AVAILABLE DATA: Begin

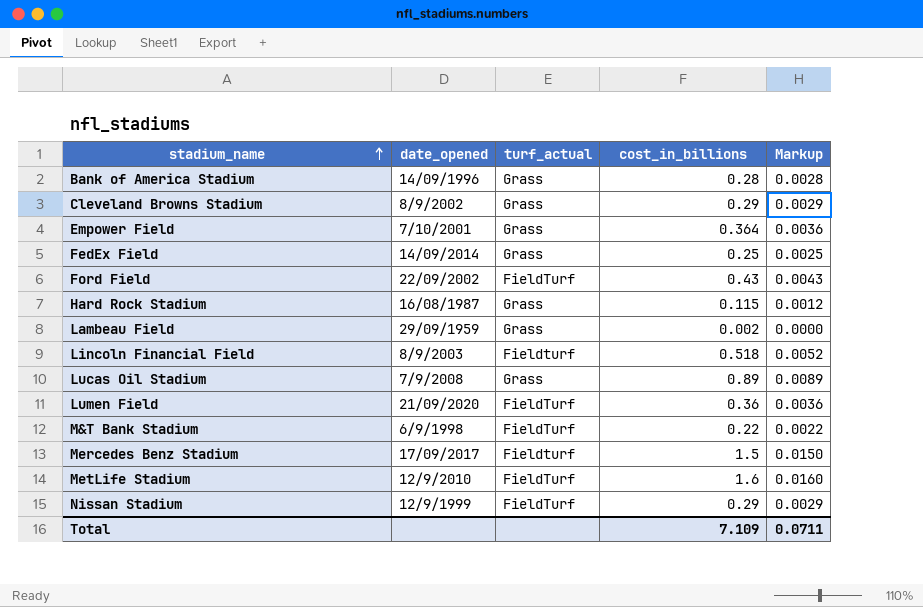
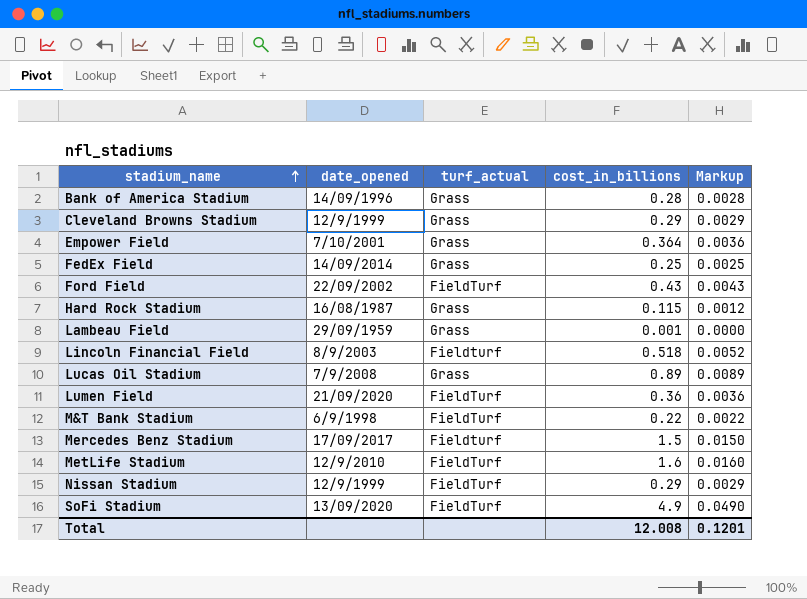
Cleveland Browns Stadium | date_opened: 8/9/2002 -> 12/9/1999
Lambeau Field | cost_in_billions: 0.002 -> 0.001
row SoFi Stadium: none -> 13/09/2020 | FieldTurf | 4.9 | 0.0490
Total | cost_in_billions: 7.109 -> 12.008
Total | Markup: 0.0711 -> 0.1201

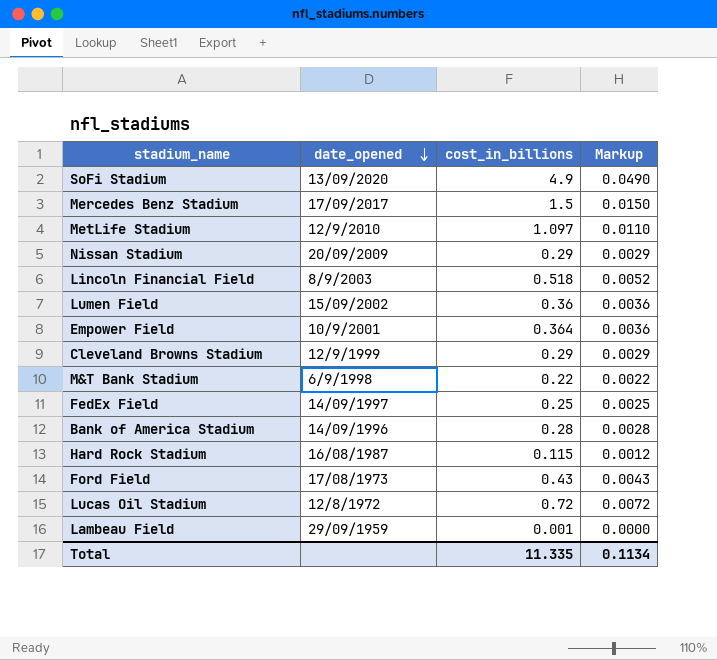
row order: stadium_name ascending -> date_opened descending
column turf_actual | position: 3 -> none
MetLife Stadium | cost_in_billions: 1.6 -> 1.097
MetLife Stadium | Markup: 0.0160 -> 0.0110
Nissan Stadium | date_opened: 12/9/1999 -> 20/09/2009
Lumen Field | date_opened: 21/09/2020 -> 15/09/2002
Empower Field | date_opened: 7/10/2001 -> 10/9/2001
FedEx Field | date_opened: 14/09/2014 -> 14/09/1997
Ford Field | date_opened: 22/09/2002 -> 17/08/1973
Lucas Oil Stadium | date_opened: 7/9/2008 -> 12/8/1972
Lucas Oil Stadium | cost_in_billions: 0.89 -> 0.72
Lucas Oil Stadium | Markup: 0.0089 -> 0.0072
Total | cost_in_billions: 12.008 -> 11.335
Total | Markup: 0.1201 -> 0.1134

AVAILABLE DATA: End

Your task is to copy every line of the entries that contains the string "Total".

Total | cost_in_billions: 7.109 -> 12.008
Total | Markup: 0.0711 -> 0.1201
Total | cost_in_billions: 12.008 -> 11.335
Total | Markup: 0.1201 -> 0.1134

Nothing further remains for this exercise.